DanceTogether: Identity-Preserving Multi-Person Interactive Video Generation
The paper discusses DanceTogether, an innovative diffusion framework designed for controllable video generation involving multiple actors. The objective of this research is to address the inadequacies of existing controllable video generation systems when handling scenarios that require the motion and interaction of more than one actor. Existing methods often suffer from identity drift and appearance bleeding in multi-person settings due to noisy control signals, such as occlusion, motion blur, and viewpoint changes. DanceTogether aims to mitigate these limitations through rigorous identity preservation and interaction coherence, leveraging pose and mask sequences derived from a single reference image.
Key Contributions
- MaskPoseAdapter: A novel component of DanceTogether that combines robust tracking masks with noisy pose heat-maps to ensure consistent identity preservation and action fidelity. This fusion is performed at every denoising step, thereby reducing frame-wise inconsistencies that lead to identity drift.
- MultiFace Encoder: Encodes identity tokens from a single image, ensuring each actor's appearance remains constant throughout the generated video sequence. This component is crucial for maintaining identity consistency.
- Data and Evaluation Benchmark: The paper introduces PairFS-4K and HumanRob-300 datasets to facilitate training and evaluation at scale, along with TogetherVideoBench for assessing DanceTogether’s performance against existing methods across three tracks: Identity-Consistency, Interaction-Coherence, and Video Quality.

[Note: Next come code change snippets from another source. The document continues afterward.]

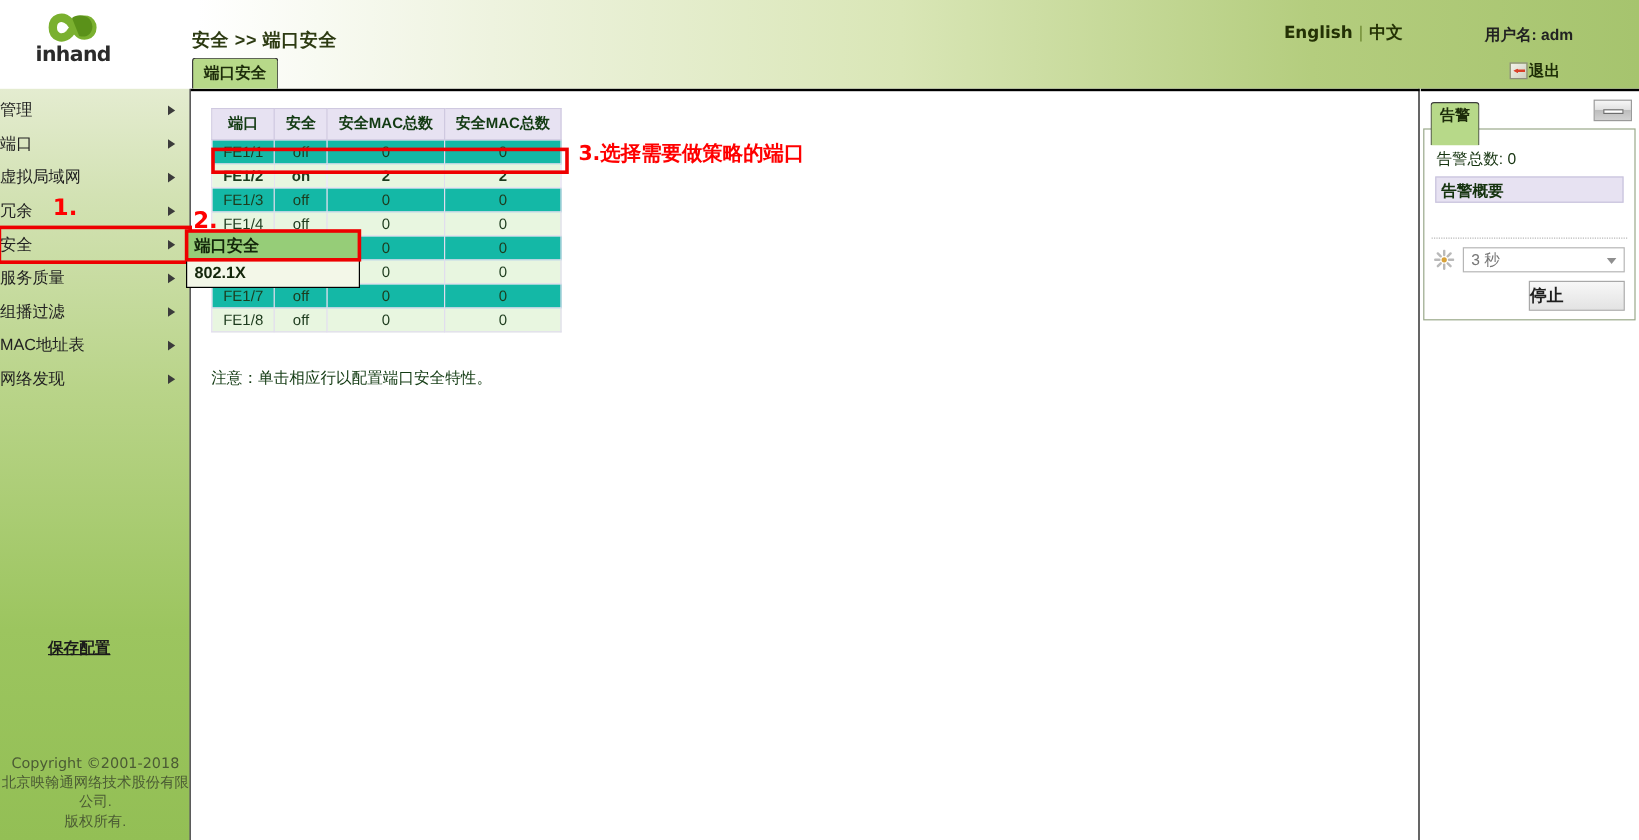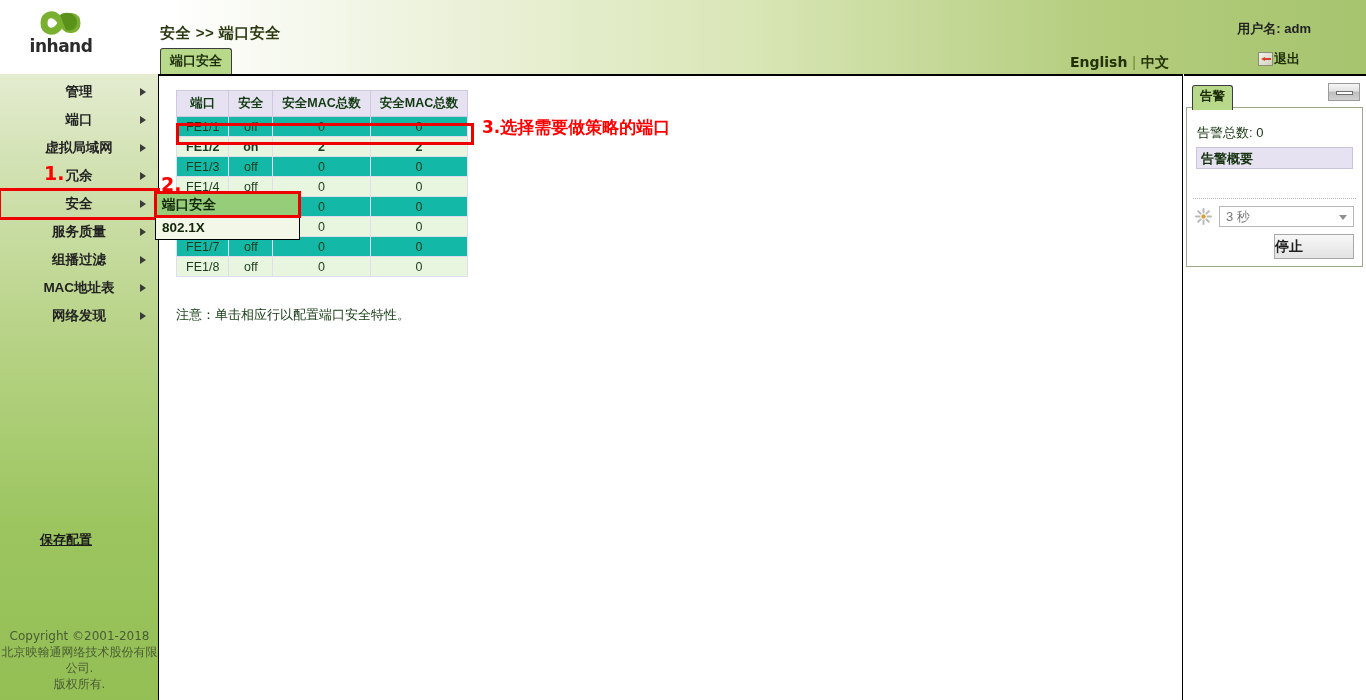--- a/index.html
+++ b/index.html
@@ -38,21 +38,21 @@
     background: #b7d989;
     border: 1px solid #3c3c3c;
     border-bottom: none;
     padding: 3px 9px 4px 9px;
     font-size: 13px; font-weight: bold; color: #1d2c0a;
     border-radius: 3px 3px 0 0;
     position: relative; z-index: 6;
   }
   #lang {
     position: absolute; right: 197px; top: 19px;
-    font-size: 14px; font-weight: bold; color: #243105; margin-top: 35px;
+    font-size: 14px; font-weight: bold; color: #243105;
   }
   #lang .divider { color: #6f8a34; margin: 0 5px; font-weight: normal; }
   #lang .en { font-family: "DejaVu Sans", sans-serif; }
   #username {
     position: absolute; right: 55px; top: 20px;
     font-size: 13px; font-weight: bold; color: #222;
   }
   #logout {
     position: absolute; right: 66px; top: 50px;
     font-size: 13px; font-weight: bold; color: #1c2c05;
@@ -71,23 +71,22 @@
   }
 
   
   #sidebar {
     position: absolute; left: 0; top: 74px; width: 159px; height: 626px;
     background: linear-gradient(to bottom, #e4ecd0 0%, #d3e2b4 14%, #b9d489 40%, #9cc55f 72%, #93bf55 100%);
     border-right: 1px solid #000;
   }
   .nav-item {
     position: relative; height: 28px; line-height: 28px;
-    font-size: 13.5px; font-weight: bold; color: #222;
+    font-size: 13.5px; font-weight: normal; color: #222;
     cursor: default;
-    text-align: center;
   }
   .nav-item .caret {
     position: absolute; right: 12px; top: 10px;
     width: 0; height: 0;
     border-left: 6px solid #3b3b3b;
     border-top: 4px solid transparent;
     border-bottom: 4px solid transparent;
   }
   .nav-item.selected {
     outline: 3px solid #ee0000;
@@ -185,21 +184,21 @@
     border-top: 2px solid #000;
   }
   #alarm-tabbar {
     position: absolute; left: 8px; top: 9px; height: 22px;
   }
   .alarm-tab {
     display: inline-block;
     background: #b7d989;
     border: 1px solid #3c3c3c;
     border-bottom: none;
-    padding: 2px 7px 5px 7px;
+    padding: 2px 7px 16px 7px;
     font-size: 12.5px; font-weight: bold; color: #1d2c0a;
     border-radius: 3px 3px 0 0;
     position: relative; z-index: 4;
   }
   #minimize-btn {
     position: absolute; right: 6px; top: 7px;
     width: 32px; height: 18px;
     background: linear-gradient(to bottom,#f6f6f6 0%,#e2e2e2 45%,#bdbdbd 50%,#d2d2d2 100%);
     border: 1px solid #9a9a9a;
   }

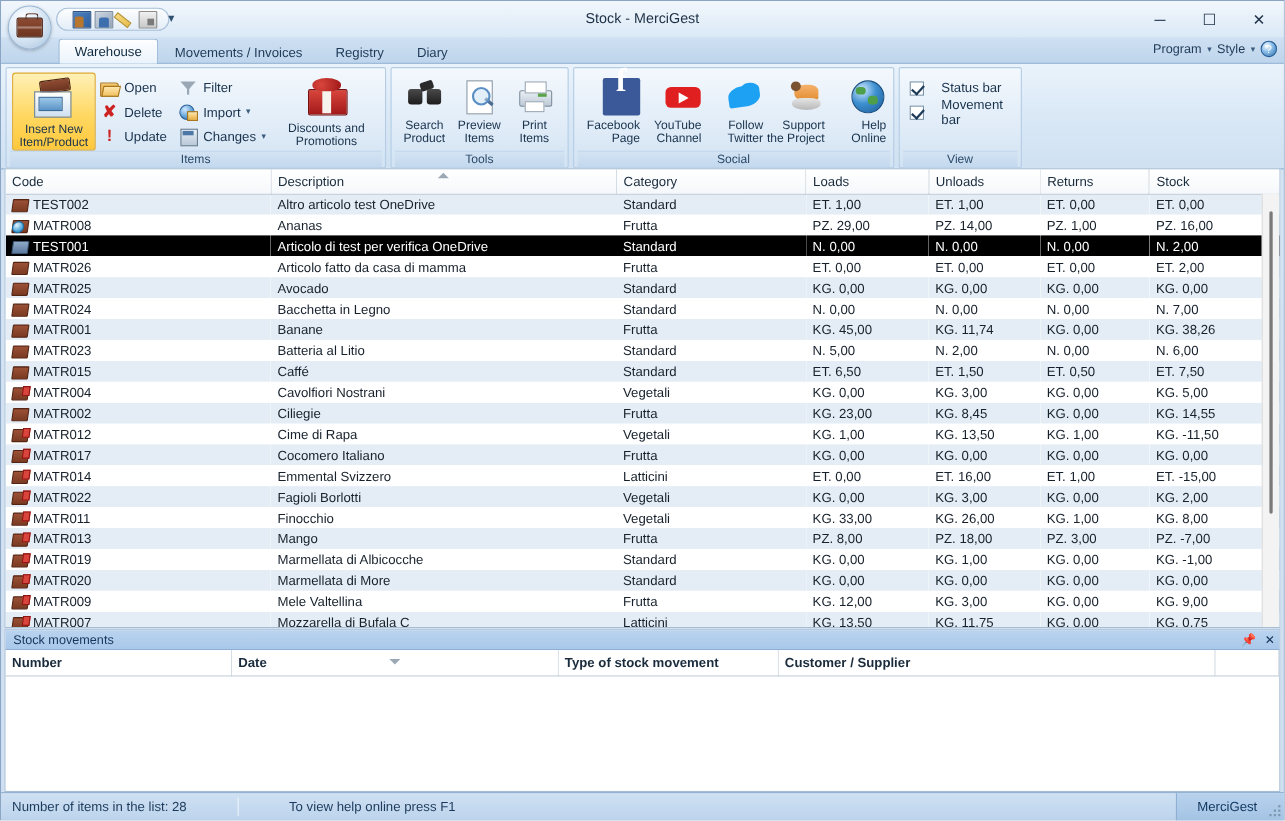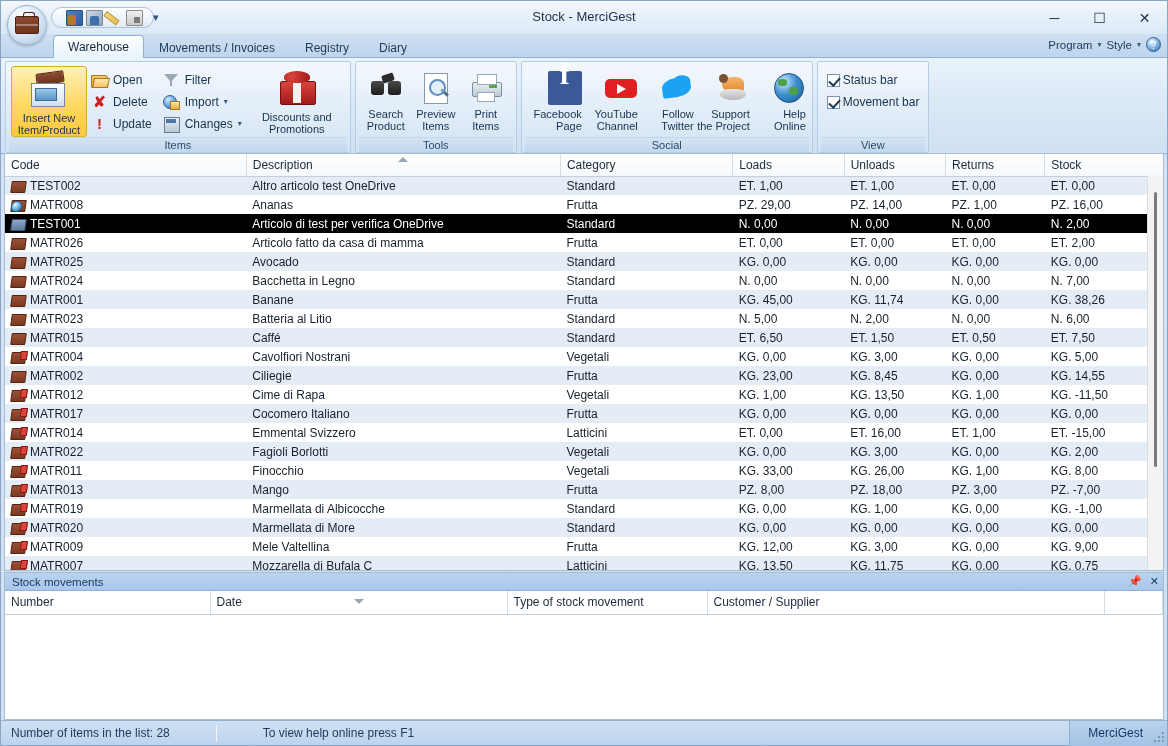--- a/index.html
+++ b/index.html
@@ -246,21 +246,21 @@
     background:linear-gradient(180deg,#f6b26b 0%,#e08a2c 100%);border-radius:50% 40% 30% 60%;}
   .ic-support:after{content:"";position:absolute;left:4px;top:18px;width:26px;height:11px;
     background:linear-gradient(180deg,#e6e6e6 0%,#b8b8b8 100%);border-radius:40% 40% 50% 50%;}
   .ic-support i{position:absolute;left:3px;top:3px;width:9px;height:9px;background:#7a5230;border-radius:50%;}
   .ic-globe { border-radius:50%; background:radial-gradient(circle at 32% 28%,#cfe9ff 0%,#3d8fd0 45%,#1d5c96 100%);
     width:30px;height:30px;margin:2px; border:1px solid #1b4f80;}
   .ic-globe:before{content:"";position:absolute;left:6px;top:8px;width:9px;height:7px;background:#4e9f4a;border-radius:40%;}
   .ic-globe:after{content:"";position:absolute;left:17px;top:16px;width:9px;height:8px;background:#4e9f4a;border-radius:40%;}
 
   .viewgroup { width: 112px; }
-  .chkrow { display:flex; align-items:center; gap:3px; font-size:12px; color:#18324c; height:22px; padding-left:4px;}
+  .chkrow { display:flex; align-items:center; gap:16px; font-size:12px; color:#18324c; height:22px; padding-left:4px;}
   .chk {
     width: 13px; height: 13px; background: #fff; border: 1px solid #7b94ab;
     position: relative; flex: none;
   }
   .chk:after {
     content:""; position:absolute; left:3px; top:0px; width:5px; height:9px;
     border:solid #1c3a58; border-width:0 2px 2px 0; transform: rotate(42deg);
   }
   .viewspacer { width: 100px; }
 
@@ -322,21 +322,21 @@
     height: 18px; background: linear-gradient(180deg,#b9d3ef 0%,#a9c8ea 100%);
     border-bottom: 1px solid #8fb0d2;
     display: flex; align-items: center; padding: 0 4px 0 7px;
     font-size: 11.5px; color: #16365c;
   }
   .dockbtns { margin-left: auto; display: flex; gap: 8px; font-size: 11px; color:#16365c; }
   table.dockgrid { border-collapse: collapse; width: 100%; table-layout: fixed; }
   table.dockgrid th {
     height: 23px; background: #ffffff;
     border-right: 1px solid #d4dce4; border-bottom: 1px solid #c4cfdb;
-    font-weight: normal; font-size: 12px; color: #1a2b3c; text-align: left;
+    font-weight: bold; font-size: 12px; color: #1a2b3c; text-align: left;
     padding: 0 6px; position: relative;
   }
   .sortmark-dn {
     position: absolute; left: 50%; top: 8px; margin-left: -5px;
     width: 0; height: 0; border-left: 5px solid transparent; border-right: 5px solid transparent;
     border-top: 5px solid #9aa8b6;
   }
 
   
   .statusbar {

- Superior Performance: DanceTogether decisively outshines prior technologies in identity consistency as evidenced by substantial improvements in HOTA (+12.6), IDF1 (+7.1), and MOTA (+5.9). Furthermore, MPJPE2D​ is reduced by 69%, indicating significant enhancement in interaction coherence. The framework also achieves improved scores in visual fidelity metrics, including FVD and FID values.
Experimental Setup and Results
DanceTogether is trained using large-scale single and multi-person datasets, including the innovative PairFS-4K dataset with thousands of unique identities engaging in dual-person figure skating. The experimental evaluation utilizes multiple object tracking metrics to evaluate identity consistency and human pose estimation measures to assess interaction coherence. Quantitative results highlight DanceTogether's ability to generate high-resolution videos that maintain actor identity and realistic interactions, even under challenging conditions of position exchange and lively choreography.
Implications and Future Directions
From a practical perspective, DanceTogether holds substantial promise for digital media production, allowing for the creation of visually coherent and identity-consistent multi-actor videos. Additionally, the framework's adaptability to new scenarios, such as human-robot interaction, opens avenues for embodied AI applications, further incentivizing research in human-computer interaction.
Theoretically, DanceTogether presents a departure from conventional frame-wise approaches, underscoring the importance of persistent identity-action binding in video diffusion processes. Future research may explore larger group interactions, adaptive camera motions, and more complex scene settings, potentially enhancing the robustness and scalability of motion-driven video synthesis.
In summary, DanceTogether significantly advances controllable video generation by addressing fundamental limitations in identity preservation and multi-actor interaction fidelity. Its contributions offer researchers and practitioners new methodologies for producing realistic and coherent human motion videos across various domains.